#### [TASK OBJECTIVE]
Shown below is a listing with pictures; reproduce exactly, and only, the lines between the ones containing "2013: none -> 13" and "21:00: none -> 80", inclusive, leaving the pictures out.

#### [PROVIDED RECORDS]
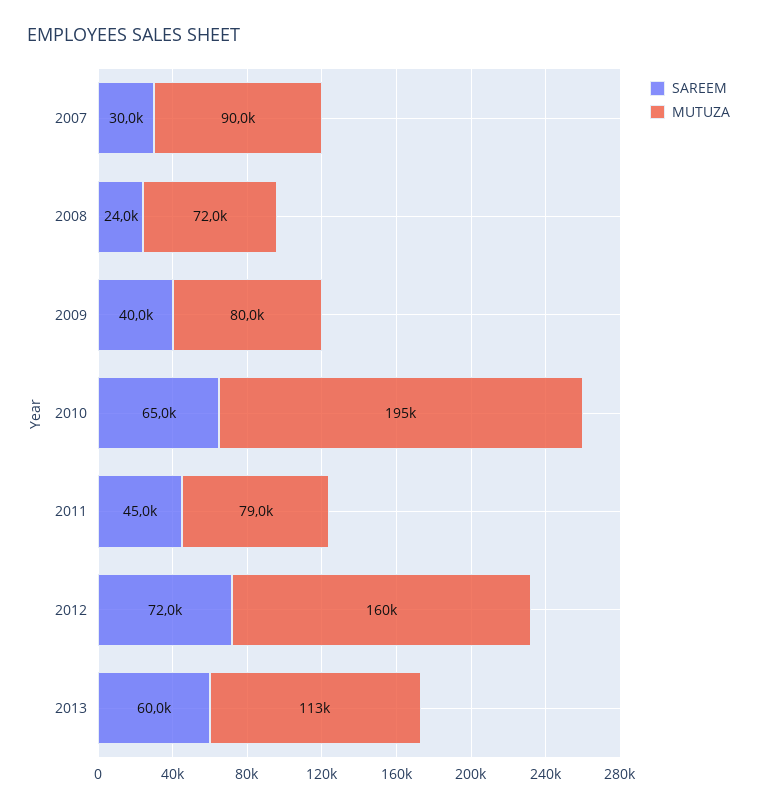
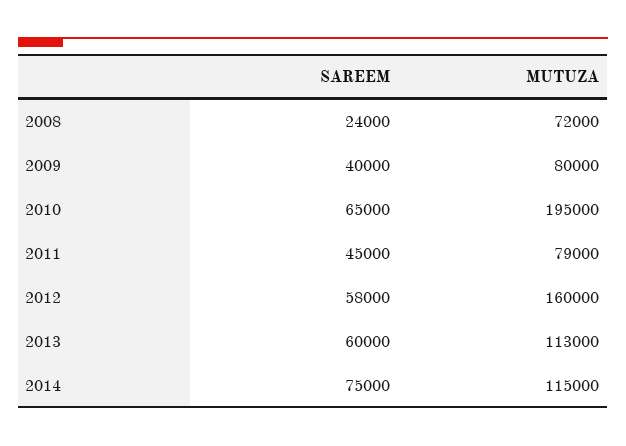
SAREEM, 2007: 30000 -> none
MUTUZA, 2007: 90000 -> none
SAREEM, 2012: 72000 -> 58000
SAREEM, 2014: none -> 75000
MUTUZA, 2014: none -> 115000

---

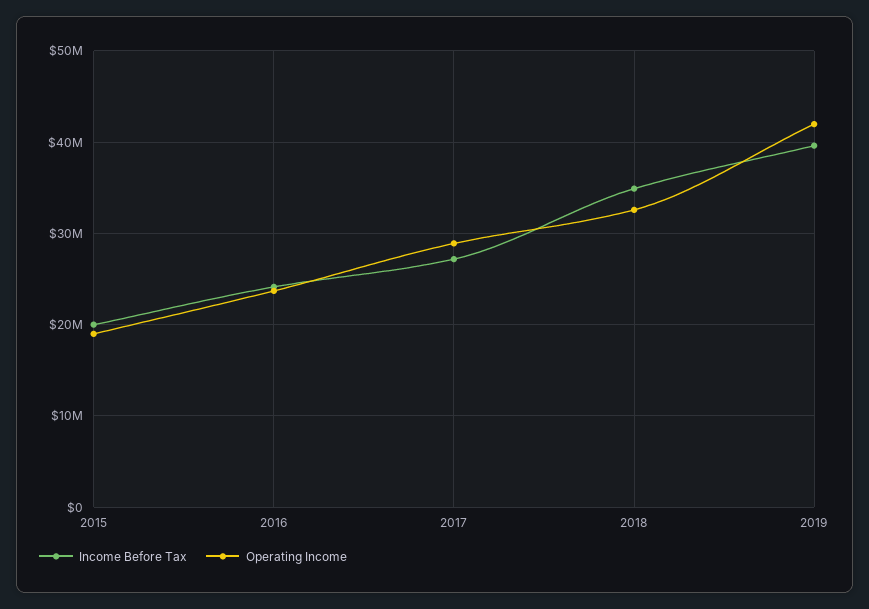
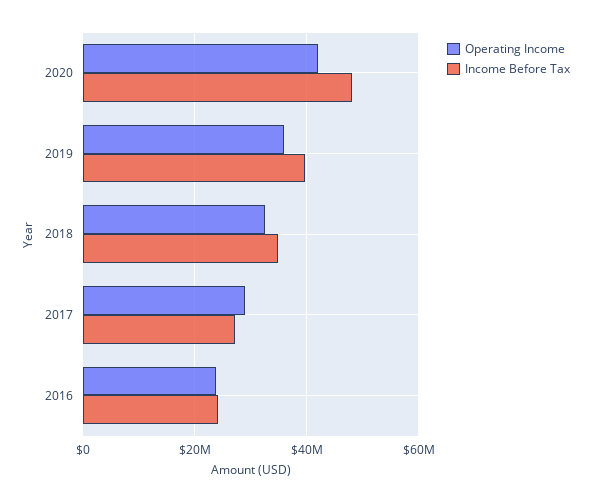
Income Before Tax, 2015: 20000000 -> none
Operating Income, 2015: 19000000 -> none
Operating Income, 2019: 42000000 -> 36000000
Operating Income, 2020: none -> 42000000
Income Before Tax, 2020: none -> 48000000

...

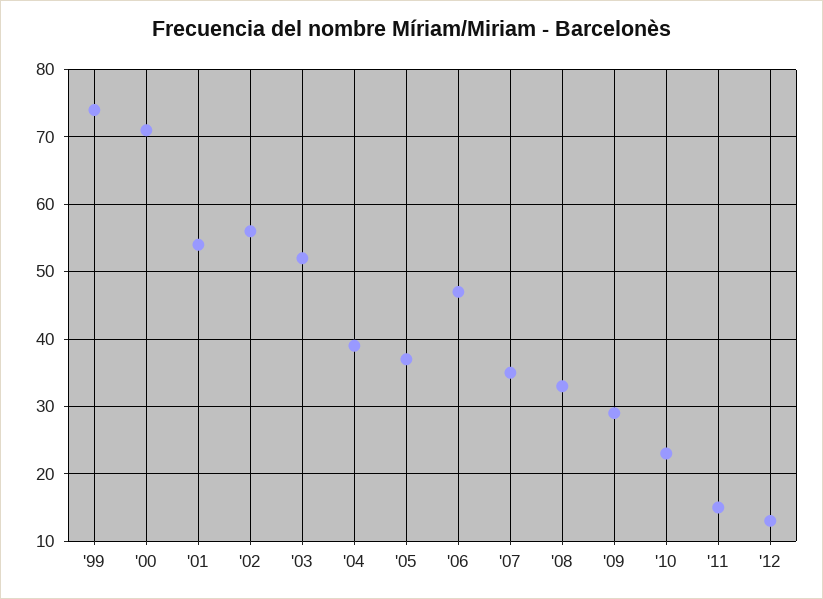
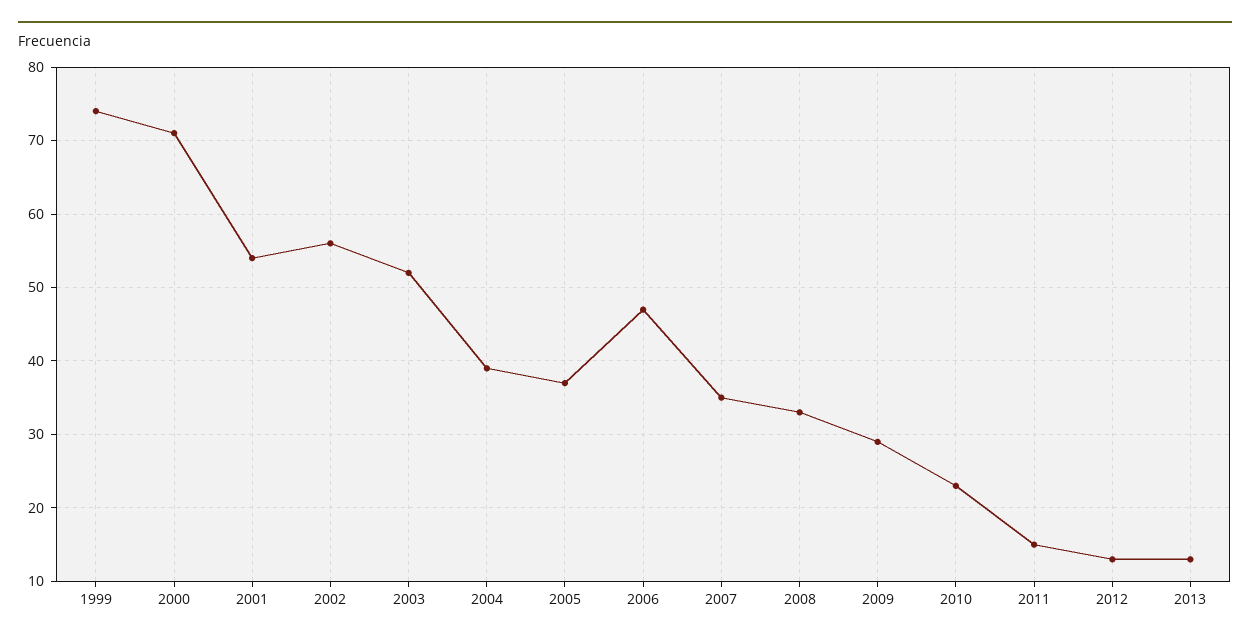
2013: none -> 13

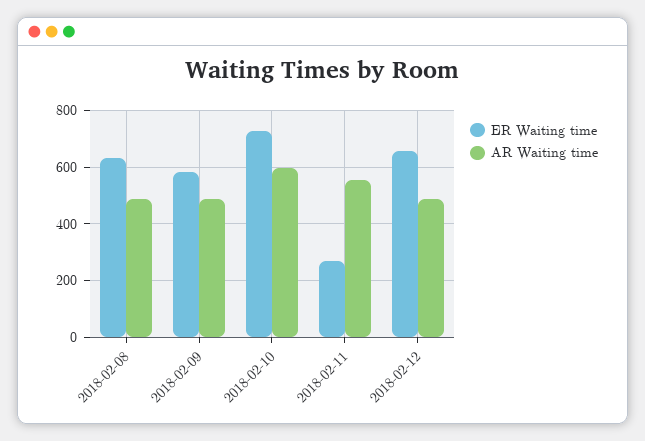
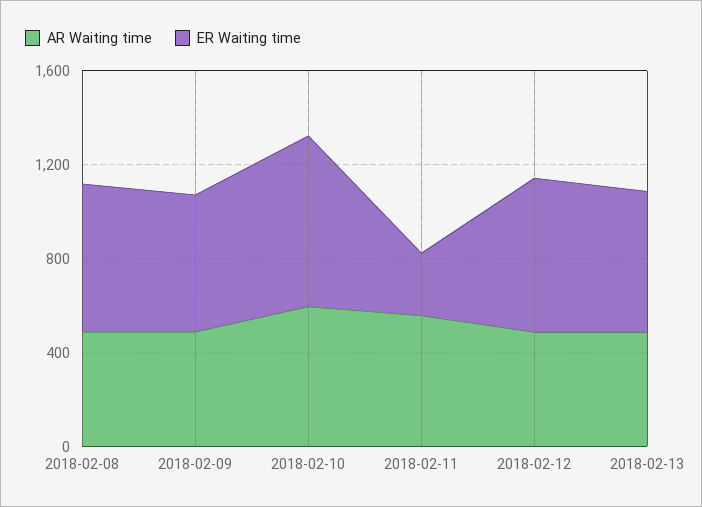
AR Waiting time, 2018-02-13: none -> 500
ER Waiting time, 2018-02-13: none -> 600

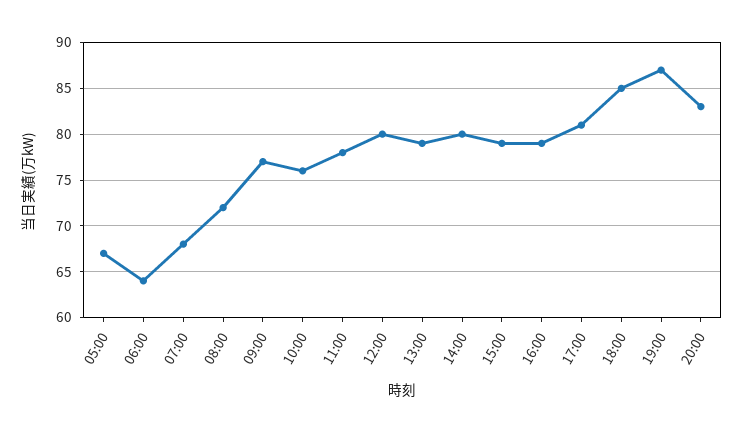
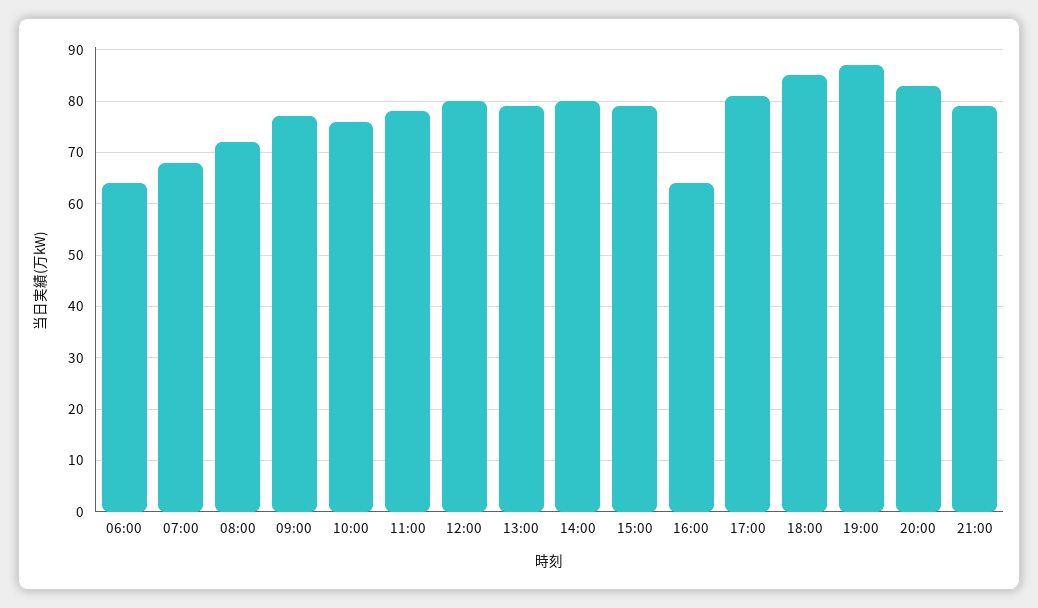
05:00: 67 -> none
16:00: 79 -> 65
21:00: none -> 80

#### [WRITTEN SOLUTION]
2013: none -> 13

AR Waiting time, 2018-02-13: none -> 500
ER Waiting time, 2018-02-13: none -> 600

05:00: 67 -> none
16:00: 79 -> 65
21:00: none -> 80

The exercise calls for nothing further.